Dans la rue, il marche tout seul.
Rien à dire, ou pas envie,
Il ne parle jamais à personne,
Ou plutôt si, il parle tout seul.
Il trace son chemin, traverse les humains,
Les yeux grand ouverts mais il n’y voit rien.

Il erre droit devant, une godasse après l’autre
Il se fout des passants, des badauds et les autres…
C’est vrai qu’il a l’air un peu hagard
Quand il marche comme ça de la plage à la gare.
C’est ainsi, la rumeur s’empare de lui :
« C’est un pauvre clochard, il n’a pas de chez lui ! »

Depuis longtemps il marche dans nos ruelles noires,
Sans jamais s’asseoir pour mendier, ni pour boire,
Et par tous les temps, et partout le soir,
Il traîne sa folie le long de l’asphalte noir.

C’est vrai qu’il a l’air un peu bizarre
Quand il marche comme ça à travers le brouillard.
C’est ainsi, la rumeur colle à lui comme à la pluie :
« C’est un ancien bagnard, mais on ne sait plus qui ! »

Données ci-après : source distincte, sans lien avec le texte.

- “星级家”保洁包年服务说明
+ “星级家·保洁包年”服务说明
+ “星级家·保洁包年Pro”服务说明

C’est un drôle de vieil homme, l’air un peu absent,
La barbe jusqu’aux pieds, elle a au moins cent ans,
Les frusques dépouillées, un peu sales, et sentant,
Le rat crevé, le tabac brun et pourtant
Essayez de lui parler en continuant de marcher,
Car s’il s’arrêtait ça pourrait le tuer.
Demandez-lui quand même : pourquoi qu’il va où ?
C’est pas primordial, mais à moi, il ne répond pas du tout.

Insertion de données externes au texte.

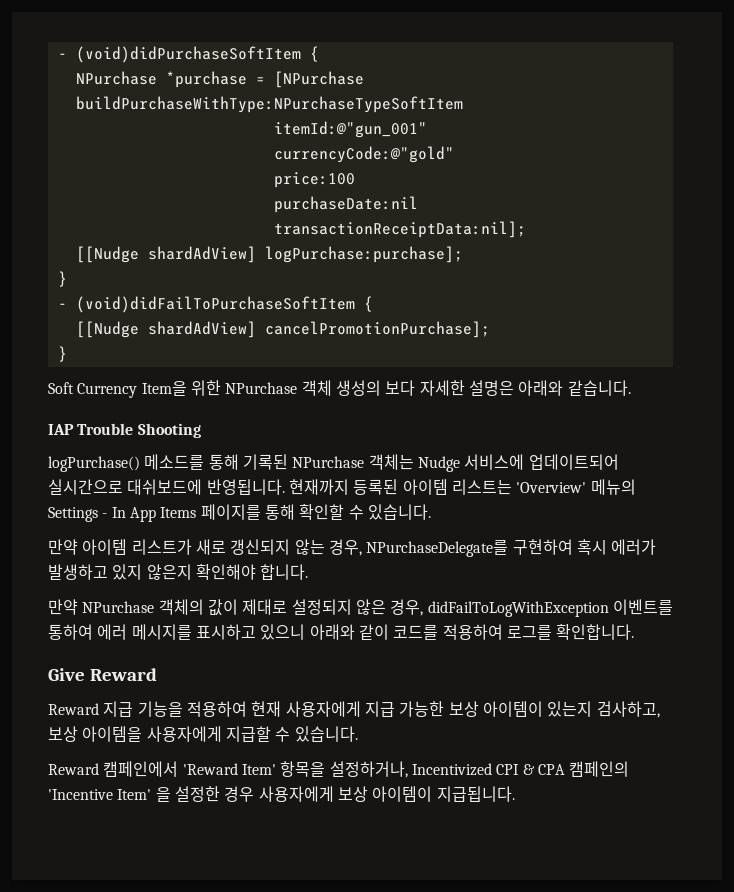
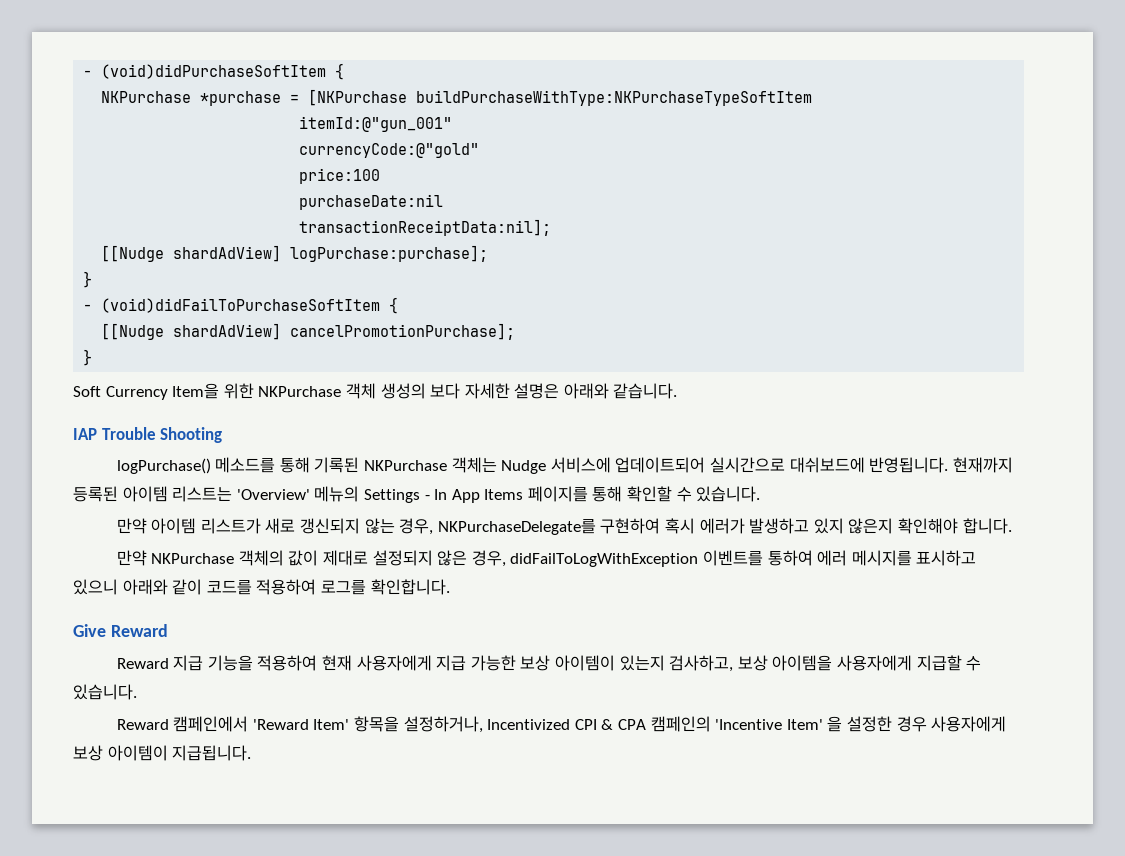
- NPurchase *purchase = [NPurchase buildPurchaseWithType:NPurchaseTypeSoftItem
+ NKPurchase *purchase = [NKPurchase buildPurchaseWithType:NKPurchaseTypeSoftItem
- Soft Currency Item을 위한 NPurchase 객체 생성의 보다 자세한 설명은 아래와 같습니다.
+ Soft Currency Item을 위한 NKPurchase 객체 생성의 보다 자세한 설명은 아래와 같습니다.
- logPurchase() 메소드를 통해 기록된 NPurchase 객체는 Nudge 서비스에 업데이트되어 실시간으로 대쉬보드에 반영됩니다.
+ logPurchase() 메소드를 통해 기록된 NKPurchase 객체는 Nudge 서비스에 업데이트되어 실시간으로 대쉬보드에 반영됩니다.
- 만약 아이템 리스트가 새로 갱신되지 않는 경우, NPurchaseDelegate를 구현하여 혹시 에러가 발생하고 있지 않은지 확인해야 합니다.
+ 만약 아이템 리스트가 새로 갱신되지 않는 경우, NKPurchaseDelegate를 구현하여 혹시 에러가 발생하고 있지 않은지 확인해야 합니다.
- 만약 NPurchase 객체의 값이 제대로 설정되지 않은 경우, didFailToLogWithException 이벤트를 통하여 에러 메시지를 표시하고 있으니 아래와 같이 코드를 적용하여 로그를 확인합니다.
+ 만약 NKPurchase 객체의 값이 제대로 설정되지 않은 경우, didFailToLogWithException 이벤트를 통하여 에러 메시지를 표시하고 있으니 아래와 같이 코드를 적용하여 로그를 확인합니다.

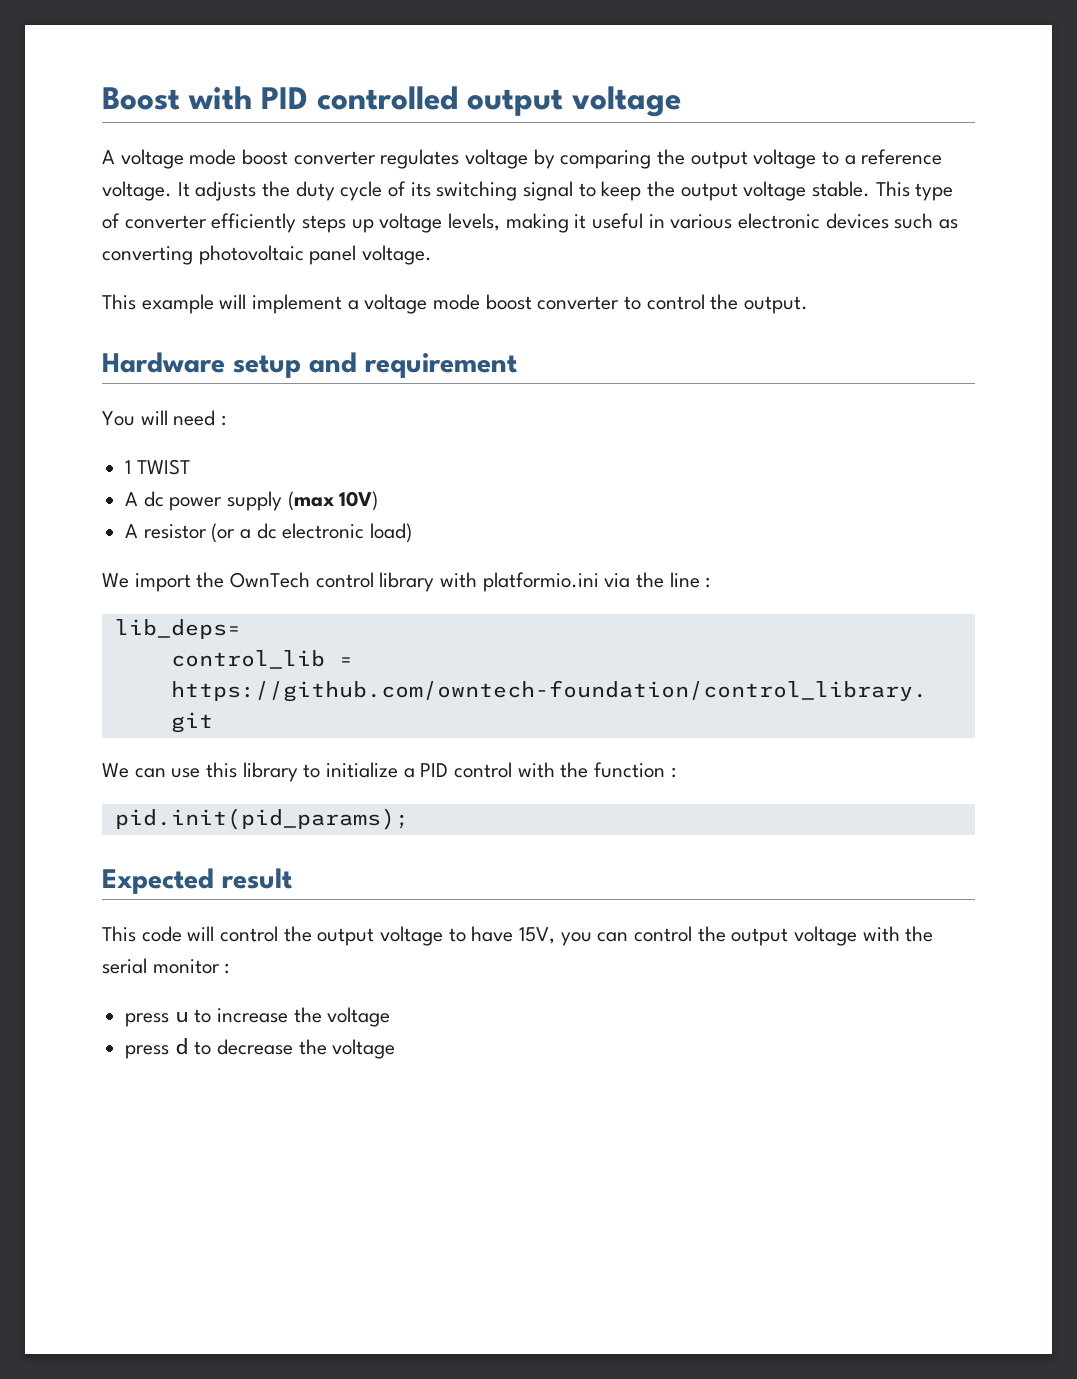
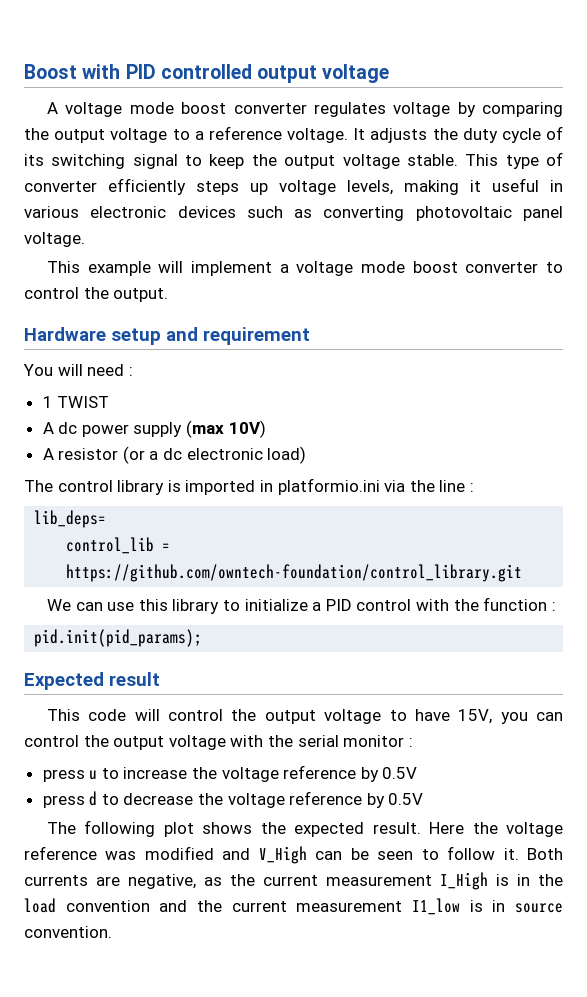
- We import the OwnTech control library with platformio.ini via the line :
+ The control library is imported in platformio.ini via the line :
- press u to increase the voltage
+ press u to increase the voltage reference by 0.5V
- press d to decrease the voltage
+ press d to decrease the voltage reference by 0.5V
+ The following plot shows the expected result. Here the voltage reference was modified and V_High can be seen to follow it. Both currents are negative, as the current measurement I_High is in the load convention and the current measurement I1_low is in source convention.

C’est vrai qu’il a l’air un peu en retard
Quand il marche comme ça vers le corbillard.
C’est ainsi la rumeur l’achève ici,
C’est un mort ambulant, un cadavre exquis.
Allez Père Pétuel, continue vers elle,
Tu traverseras les murs de ce monde cruel.
La légende de tes pas t’enverra au ciel,
Plus besoin de marcher, bientôt tu auras des ailes.